- Assignment
When you reach the line containing "discount: 3.59 -> 3.67" in the entries below, begin reproducing lines exactly, and stop once the line containing "total: 28.63 -> 23.96" is done.

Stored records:
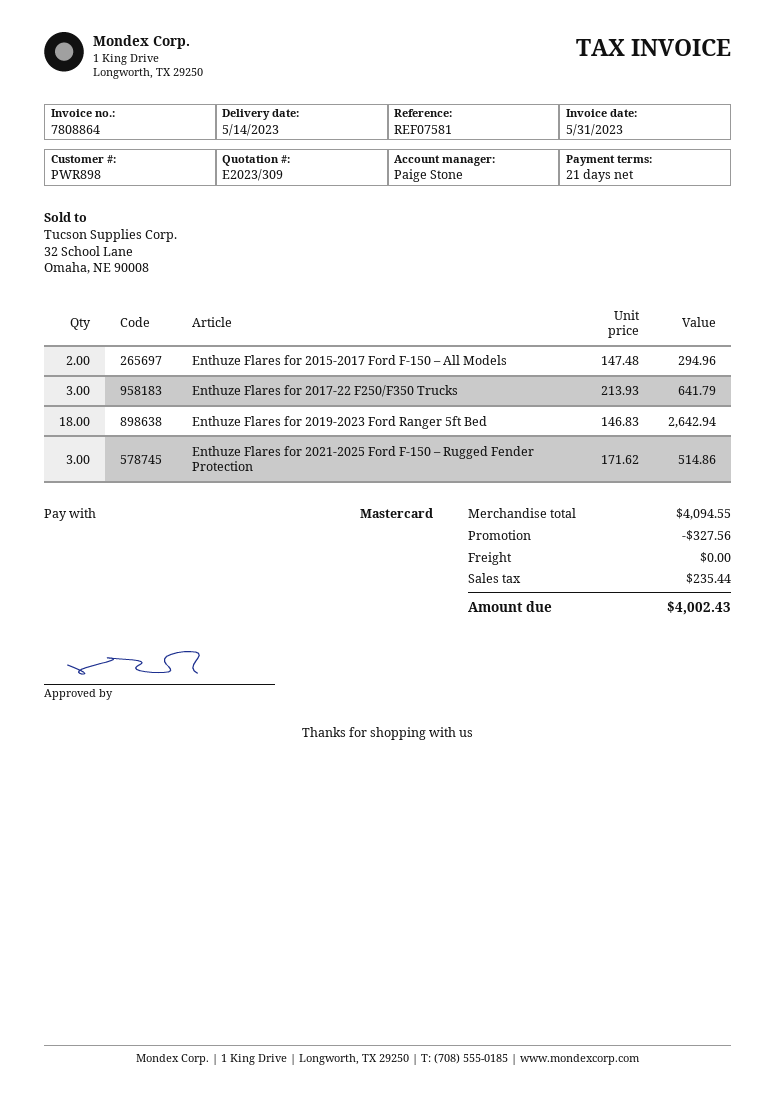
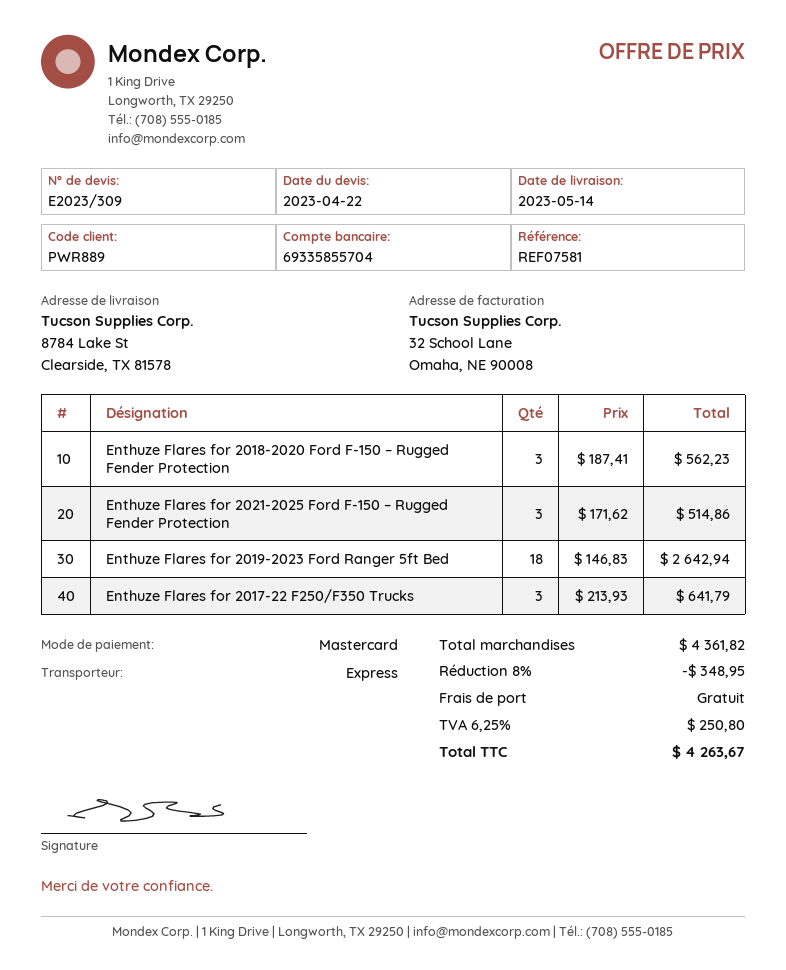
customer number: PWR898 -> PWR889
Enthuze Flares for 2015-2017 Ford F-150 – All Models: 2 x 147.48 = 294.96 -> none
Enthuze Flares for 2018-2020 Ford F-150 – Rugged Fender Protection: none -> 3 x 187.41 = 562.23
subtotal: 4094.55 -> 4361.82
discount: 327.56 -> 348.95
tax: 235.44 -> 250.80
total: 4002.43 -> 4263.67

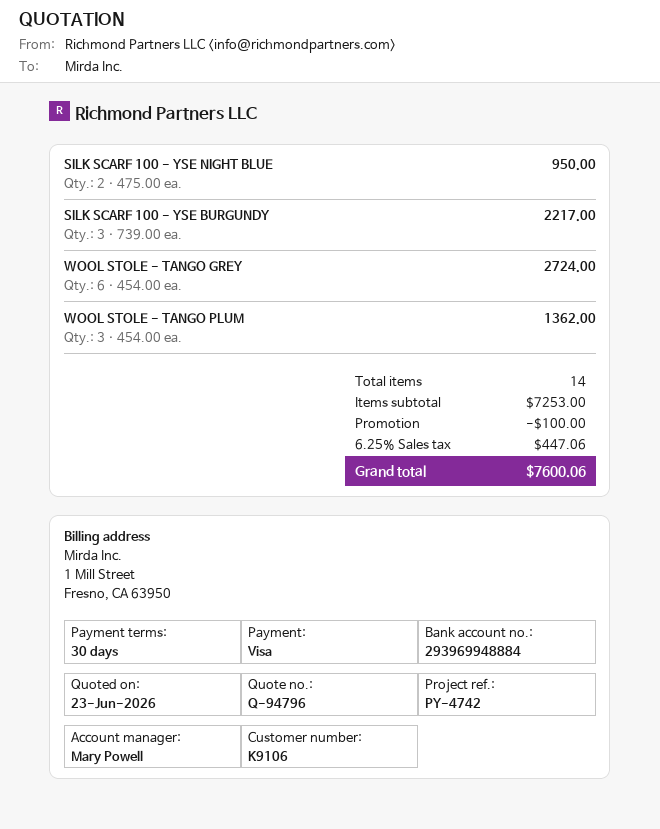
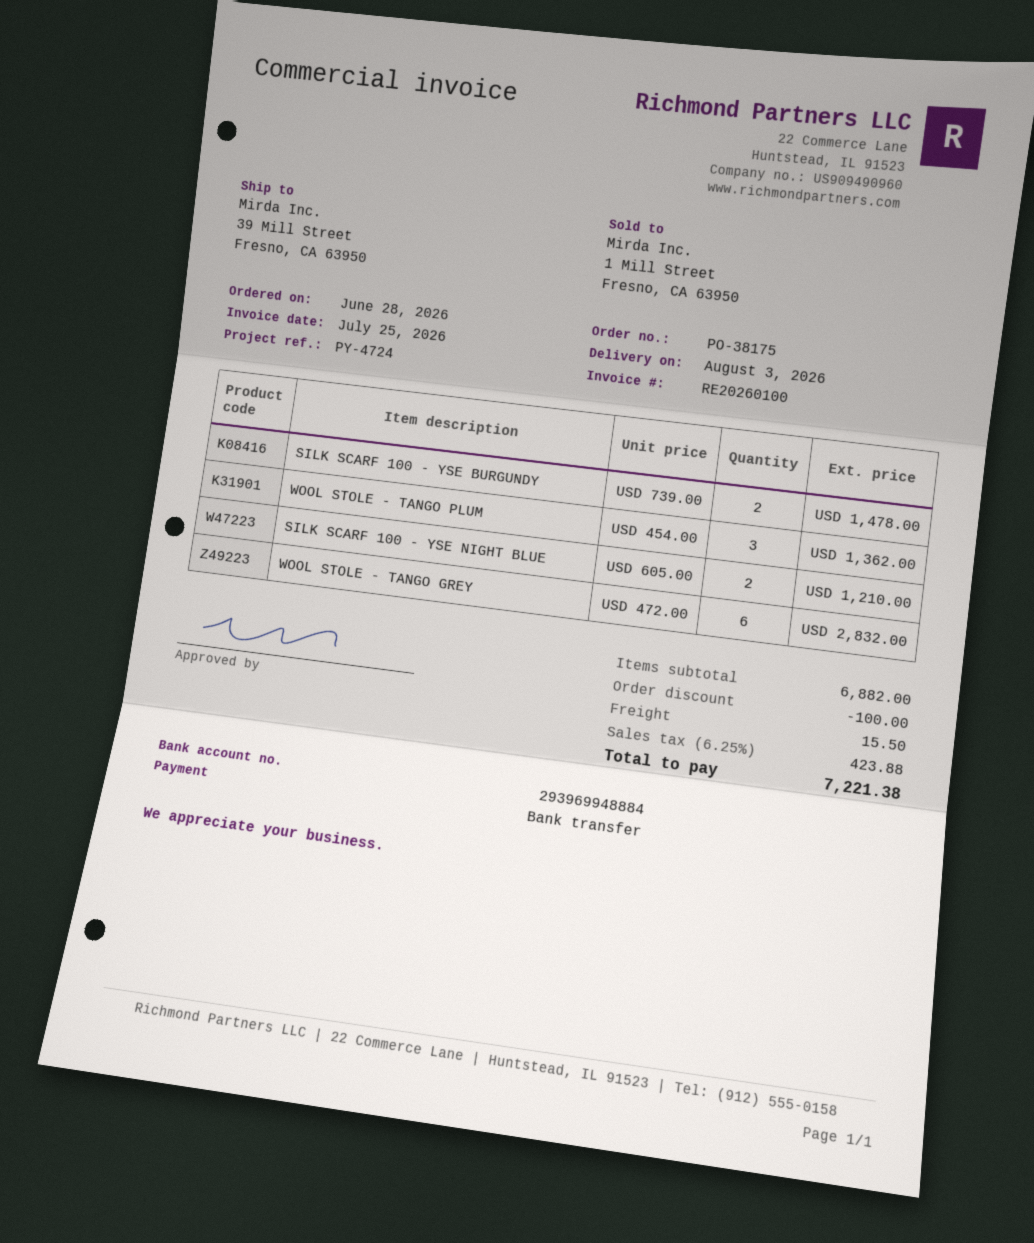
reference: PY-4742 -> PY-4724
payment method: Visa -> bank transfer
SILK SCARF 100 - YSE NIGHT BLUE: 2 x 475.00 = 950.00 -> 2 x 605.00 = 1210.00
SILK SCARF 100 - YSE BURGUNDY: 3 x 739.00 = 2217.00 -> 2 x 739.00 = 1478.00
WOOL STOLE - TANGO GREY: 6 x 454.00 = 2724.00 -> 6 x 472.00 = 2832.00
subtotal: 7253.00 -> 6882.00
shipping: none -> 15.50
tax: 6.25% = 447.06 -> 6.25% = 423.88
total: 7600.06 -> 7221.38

* * *

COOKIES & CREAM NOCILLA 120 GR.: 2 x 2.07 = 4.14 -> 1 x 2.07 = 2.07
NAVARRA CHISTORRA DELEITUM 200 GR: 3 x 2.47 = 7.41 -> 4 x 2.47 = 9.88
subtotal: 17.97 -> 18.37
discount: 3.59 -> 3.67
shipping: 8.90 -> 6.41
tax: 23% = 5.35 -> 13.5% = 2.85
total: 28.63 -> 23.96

- Written response
discount: 3.59 -> 3.67
shipping: 8.90 -> 6.41
tax: 23% = 5.35 -> 13.5% = 2.85
total: 28.63 -> 23.96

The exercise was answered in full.